Reprint all of the data below exactly as shown and skip every image.

++++++++++

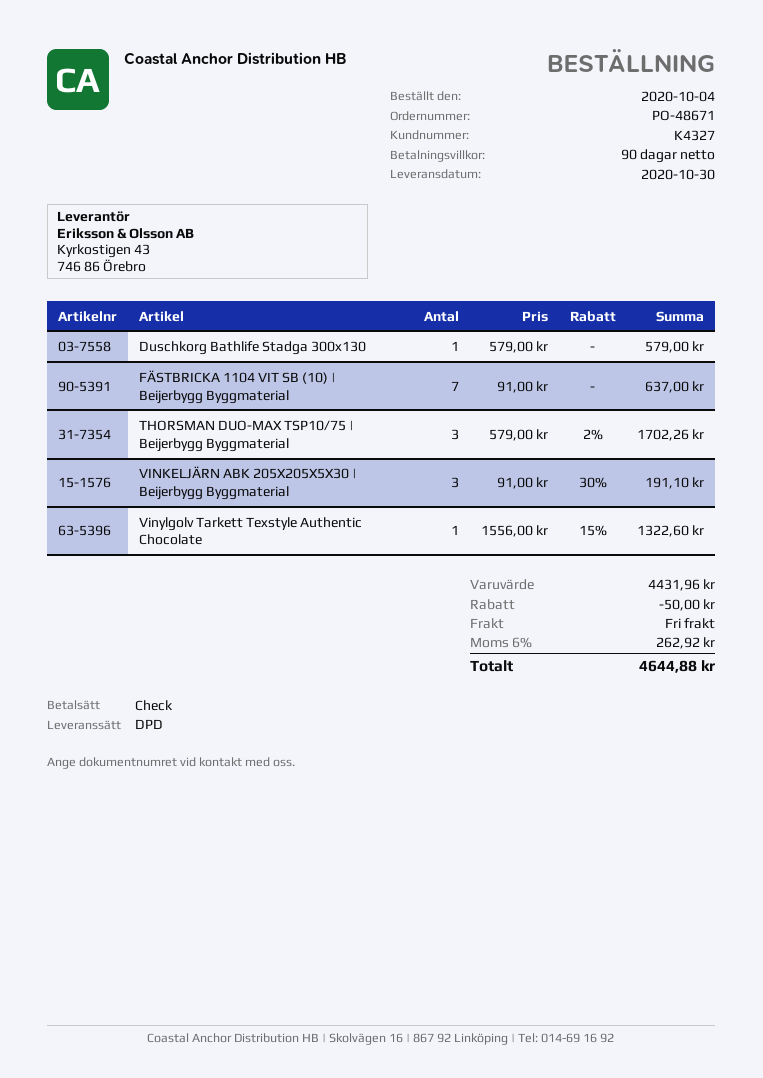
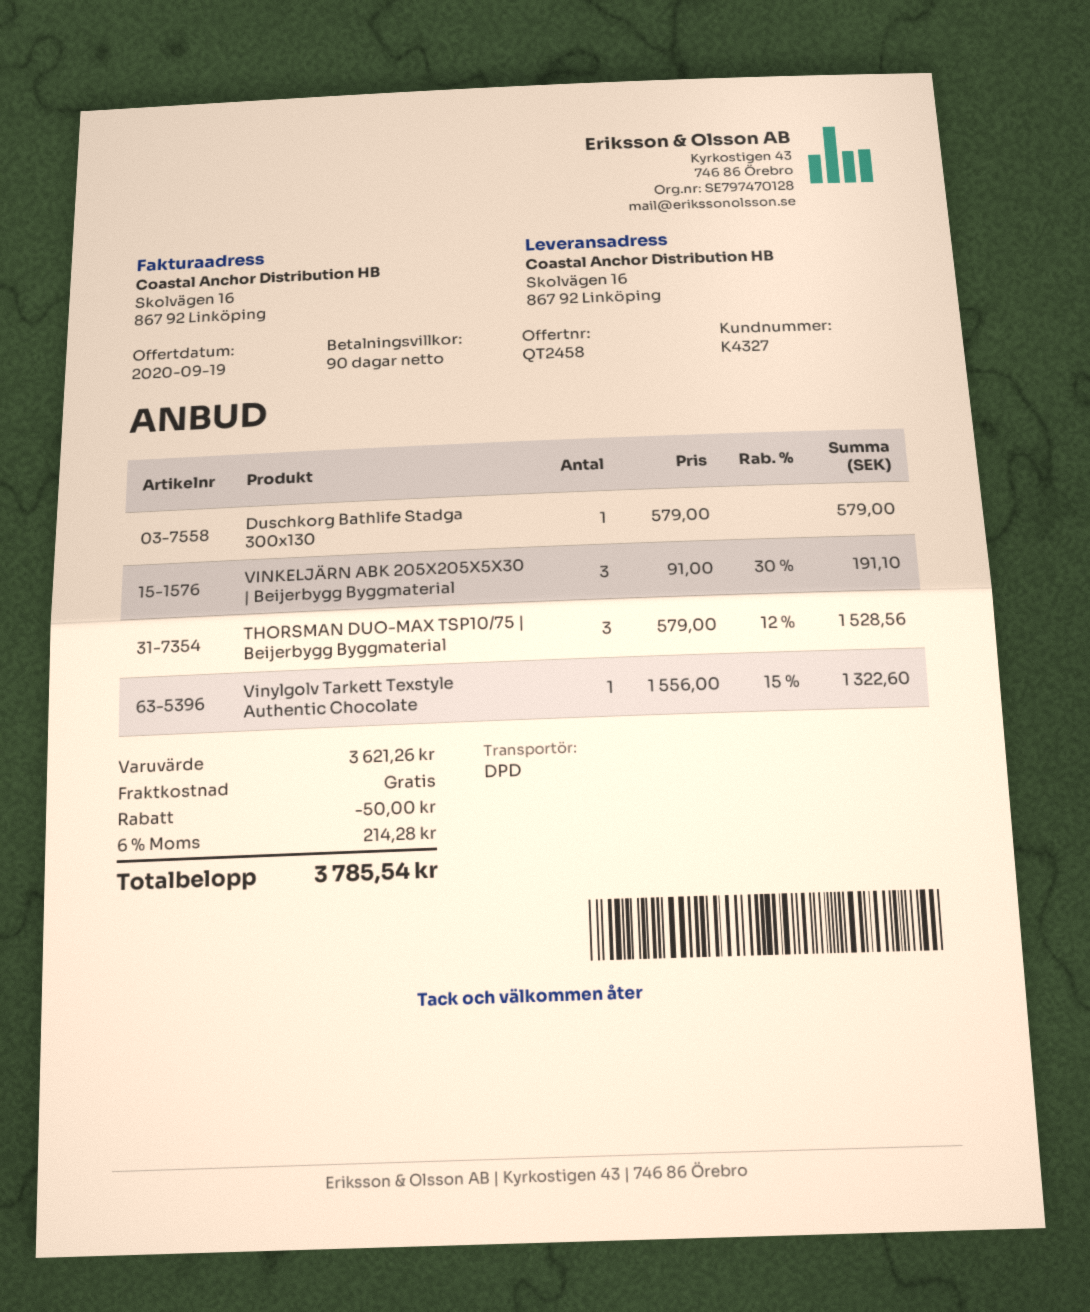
FÄSTBRICKA 1104 VIT SB (10) | Beijerbygg Byggmaterial: 7 x 91.00 = 637.00 -> none
THORSMAN DUO-MAX TSP10/75 | Beijerbygg Byggmaterial: 3 x 579.00 - 2% = 1702.26 -> 3 x 579.00 - 12% = 1528.56
subtotal: 4431.96 -> 3621.26
tax: 6% = 262.92 -> 6% = 214.28
total: 4644.88 -> 3785.54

++++++++++

• Task output:
FÄSTBRICKA 1104 VIT SB (10) | Beijerbygg Byggmaterial: 7 x 91.00 = 637.00 -> none
THORSMAN DUO-MAX TSP10/75 | Beijerbygg Byggmaterial: 3 x 579.00 - 2% = 1702.26 -> 3 x 579.00 - 12% = 1528.56
subtotal: 4431.96 -> 3621.26
tax: 6% = 262.92 -> 6% = 214.28
total: 4644.88 -> 3785.54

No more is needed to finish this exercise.